You can use the filter with Pandoc as follows:
```bash
pandoc --filter pandoc-pyplot input.md --output output.html
```
In which case, the output is HTML. Another example with PDF output:
```bash
pandoc --filter pandoc-pyplot input.md --output output.pdf
```
Python exceptions will be printed to screen in case of a problem.

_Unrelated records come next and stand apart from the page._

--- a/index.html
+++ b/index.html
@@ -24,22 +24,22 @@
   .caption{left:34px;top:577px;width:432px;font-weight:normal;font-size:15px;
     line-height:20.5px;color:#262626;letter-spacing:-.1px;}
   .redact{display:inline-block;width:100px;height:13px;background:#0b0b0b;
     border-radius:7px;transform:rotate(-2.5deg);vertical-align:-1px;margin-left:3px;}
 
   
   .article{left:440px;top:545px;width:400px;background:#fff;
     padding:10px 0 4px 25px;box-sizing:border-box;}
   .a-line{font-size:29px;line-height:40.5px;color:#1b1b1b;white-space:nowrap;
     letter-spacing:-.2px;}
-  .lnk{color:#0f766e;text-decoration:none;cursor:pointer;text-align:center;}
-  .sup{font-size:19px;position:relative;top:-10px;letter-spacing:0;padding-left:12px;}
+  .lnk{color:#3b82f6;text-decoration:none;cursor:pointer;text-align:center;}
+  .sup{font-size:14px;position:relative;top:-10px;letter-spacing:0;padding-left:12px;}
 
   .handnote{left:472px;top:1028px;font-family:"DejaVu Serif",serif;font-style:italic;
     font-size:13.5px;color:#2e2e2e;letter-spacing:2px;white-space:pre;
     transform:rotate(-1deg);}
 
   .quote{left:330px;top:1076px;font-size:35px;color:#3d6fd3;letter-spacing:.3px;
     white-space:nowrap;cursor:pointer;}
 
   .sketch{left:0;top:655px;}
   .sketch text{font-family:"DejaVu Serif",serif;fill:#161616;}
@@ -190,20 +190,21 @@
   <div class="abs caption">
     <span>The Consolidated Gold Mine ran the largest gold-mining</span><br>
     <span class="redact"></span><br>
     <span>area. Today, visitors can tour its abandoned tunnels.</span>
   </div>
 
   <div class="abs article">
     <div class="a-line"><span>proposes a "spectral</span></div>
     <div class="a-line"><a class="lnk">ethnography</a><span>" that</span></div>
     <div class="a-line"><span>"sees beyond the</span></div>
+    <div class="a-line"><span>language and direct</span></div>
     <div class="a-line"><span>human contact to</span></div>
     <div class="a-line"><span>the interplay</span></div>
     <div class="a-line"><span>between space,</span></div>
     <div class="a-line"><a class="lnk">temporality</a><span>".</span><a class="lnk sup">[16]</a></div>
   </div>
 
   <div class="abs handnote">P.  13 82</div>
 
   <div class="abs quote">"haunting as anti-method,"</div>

`pandoc-pyplot` has a limited command-line interface. Take a look at the help available using the `-h` or `--help` argument:
```bash
pandoc-pyplot --help
```
## Usage as a Haskell library
To include the functionality of `pandoc-pyplot` in a Haskell package, you can use the `makePlot :: Block -> IO Block` function (for single blocks) or `plotTransform :: Pandoc -> IO Pandoc` function (for entire documents).
### Usage with Hakyll
This filter was originally designed to be used with [Hakyll](https://jaspervdj.be/hakyll/). In case you want to use the filter with your own Hakyll setup, you can use a transform function that works on entire documents:
```haskell
import Text.Pandoc.Filter.Pyplot (plotTransform)
import Hakyll
-- Unsafe compiler is required because of the interaction
-- in IO (i.e. running an external Python script).
makePlotPandocCompiler :: Compiler (Item String)
makePlotPandocCompiler =
pandocCompilerWithTransformM
defaultHakyllReaderOptions
defaultHakyllWriterOptions
(unsafeCompiler . plotTransform)
```
The `plotTransformWithConfig` is also available for a more configurable set-up.
## Warning
Do not run this filter on unknown documents. There is nothing in `pandoc-pyplot` that can stop a Python script from performing **evil actions**.